Showered, changed clothes, and greeted my orientees with my classic deep scratchy morning voice. I said some reminders, handed out their notes and bid them farewell. I caught a bus and was it was off to Waterman to help with schedules. I sat with a few students and went overtime on helping them create idealized schedules. I was running late to my next shift and ended up being a brunch tent bouncer and moving people around to the proper entrance. Ten minutes left to eat so I scarfed down some food and sped off to the library to sit with Kelsey and Dom giving out pins for students to register with. It was interesting to see each person's expressions and to be able to give a little hope just by smiling, wishing them good luck or complimenting them. As each students walked out I said goodbye and eventually the afternoon came to an end.
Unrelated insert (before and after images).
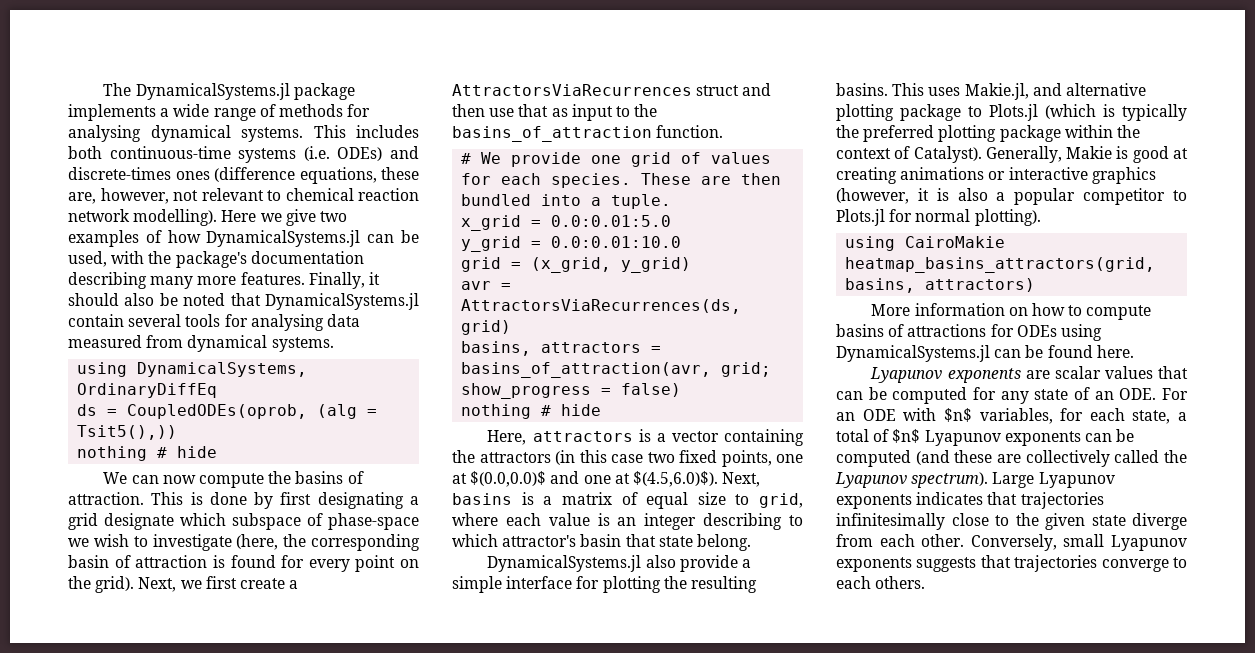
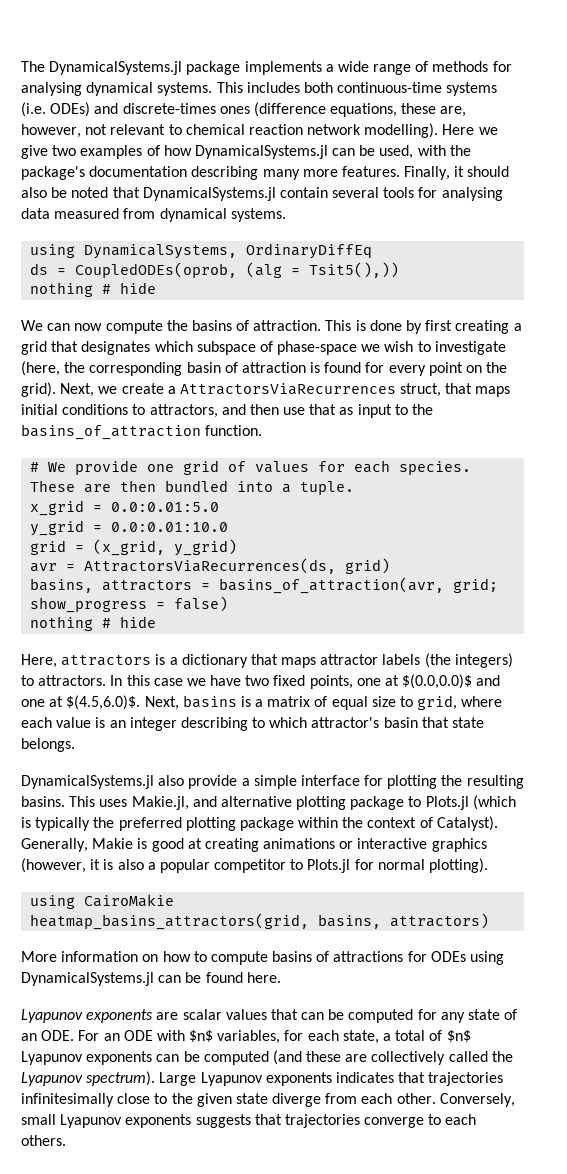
- This is done by first designating a grid designate which subspace of phase-space we wish to investigate (here, the corresponding basin of attraction is found for every point on the grid).
+ This is done by first creating a grid that designates which subspace of phase-space we wish to investigate (here, the corresponding basin of attraction is found for every point on the grid).
- Next, we first create a AttractorsViaRecurrences struct and then use that as input to the basins_of_attraction function.
+ Next, we create a AttractorsViaRecurrences struct, that maps initial conditions to attractors, and then use that as input to the basins_of_attraction function.
- Here, attractors is a vector containing the attractors (in this case two fixed points, one at $(0.0,0.0)$ and one at $(4.5,6.0)$). Next, basins is a matrix of equal size to grid, where each value is an integer describing to which attractor's basin that state belong.
+ Here, attractors is a dictionary that maps attractor labels (the integers) to attractors. In this case we have two fixed points, one at $(0.0,0.0)$ and one at $(4.5,6.0)$. Next, basins is a matrix of equal size to grid, where each value is an integer describing to which attractor's basin that state belongs.

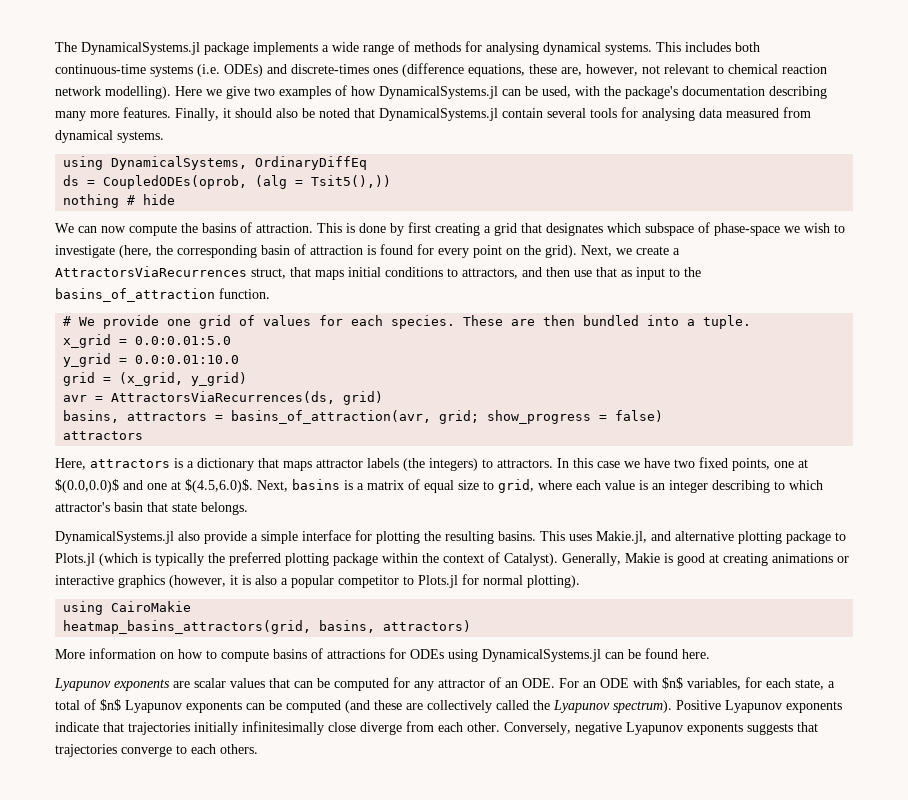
  basins, attractors = basins_of_attraction(avr, grid; show_progress = false)
- nothing # hide
+ attractors
- Lyapunov exponents are scalar values that can be computed for any state of an ODE. For an ODE with $n$ variables, for each state, a total of $n$ Lyapunov exponents can be computed (and these are collectively called the Lyapunov spectrum).
+ Lyapunov exponents are scalar values that can be computed for any attractor of an ODE. For an ODE with $n$ variables, for each state, a total of $n$ Lyapunov exponents can be computed (and these are collectively called the Lyapunov spectrum).
- Large Lyapunov exponents indicates that trajectories infinitesimally close to the given state diverge from each other.
+ Positive Lyapunov exponents indicate that trajectories initially infinitesimally close diverge from each other.
- Conversely, small Lyapunov exponents suggests that trajectories converge to each others.
+ Conversely, negative Lyapunov exponents suggests that trajectories converge to each others.

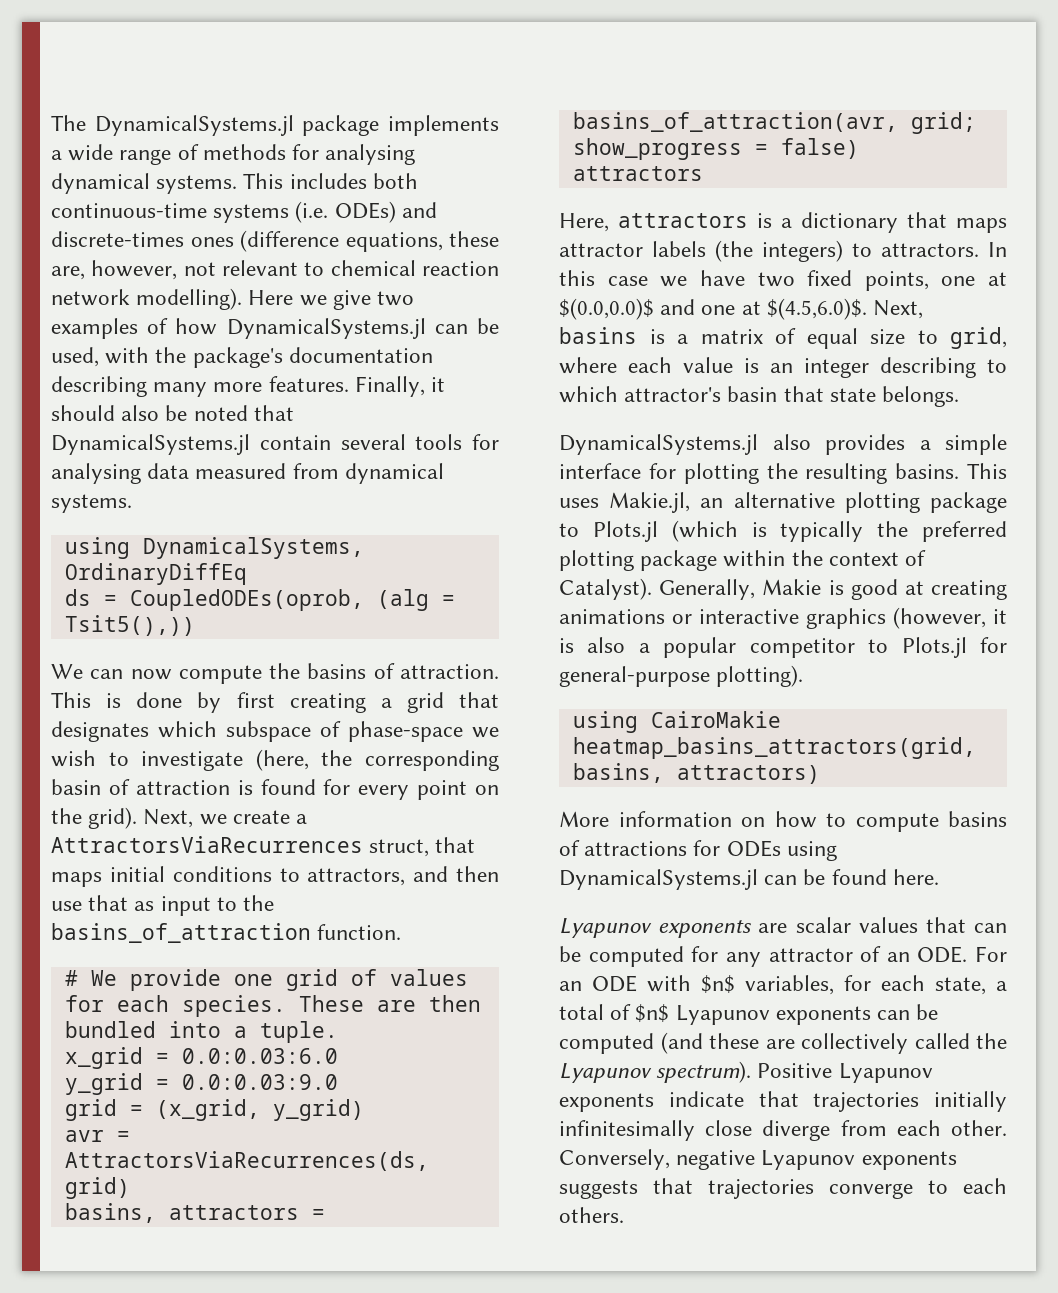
- nothing # hide
- x_grid = 0.0:0.01:5.0
+ x_grid = 0.0:0.03:6.0
- y_grid = 0.0:0.01:10.0
+ y_grid = 0.0:0.03:9.0
- DynamicalSystems.jl also provide a simple interface for plotting the resulting basins.
+ DynamicalSystems.jl also provides a simple interface for plotting the resulting basins.
- This uses Makie.jl, and alternative plotting package to Plots.jl (which is typically the preferred plotting package within the context of Catalyst).
+ This uses Makie.jl, an alternative plotting package to Plots.jl (which is typically the preferred plotting package within the context of Catalyst).
- Generally, Makie is good at creating animations or interactive graphics (however, it is also a popular competitor to Plots.jl for normal plotting).
+ Generally, Makie is good at creating animations or interactive graphics (however, it is also a popular competitor to Plots.jl for general-purpose plotting).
Back to the homebase where I joined Kelsey and Ben H. for sign run (retrieving signs all over campus that had been set out for directions). It was absolutely hilarious. I was hot, sweaty, and was jumbling around unsecured in a van. By the end of it I was exhausted but it was definitely an experience I will never forget. Most people were gone by now so a lot of us were set to remove sheets from beds, empty trash bins and close windows. After some time we crashed in the staff lounge before a quick debrief. Everyone was more than spent. I have never been so tired in my entire life but also never have I ever been more fulfilled. It was a crazy few days but the process hadn't let me down and I was ready to take a break but excited to do it again. Bring the beat in, and let the sequel start. Trust the process is a go.
uvmloveproject:

love for the UVM Orientation Team!
My blog post question for the day is ... how does trusting the process work for you? Well I just answered this one but in short, I'll do it and it works out and I see the bigger picture then I'm down to keep on keeping on.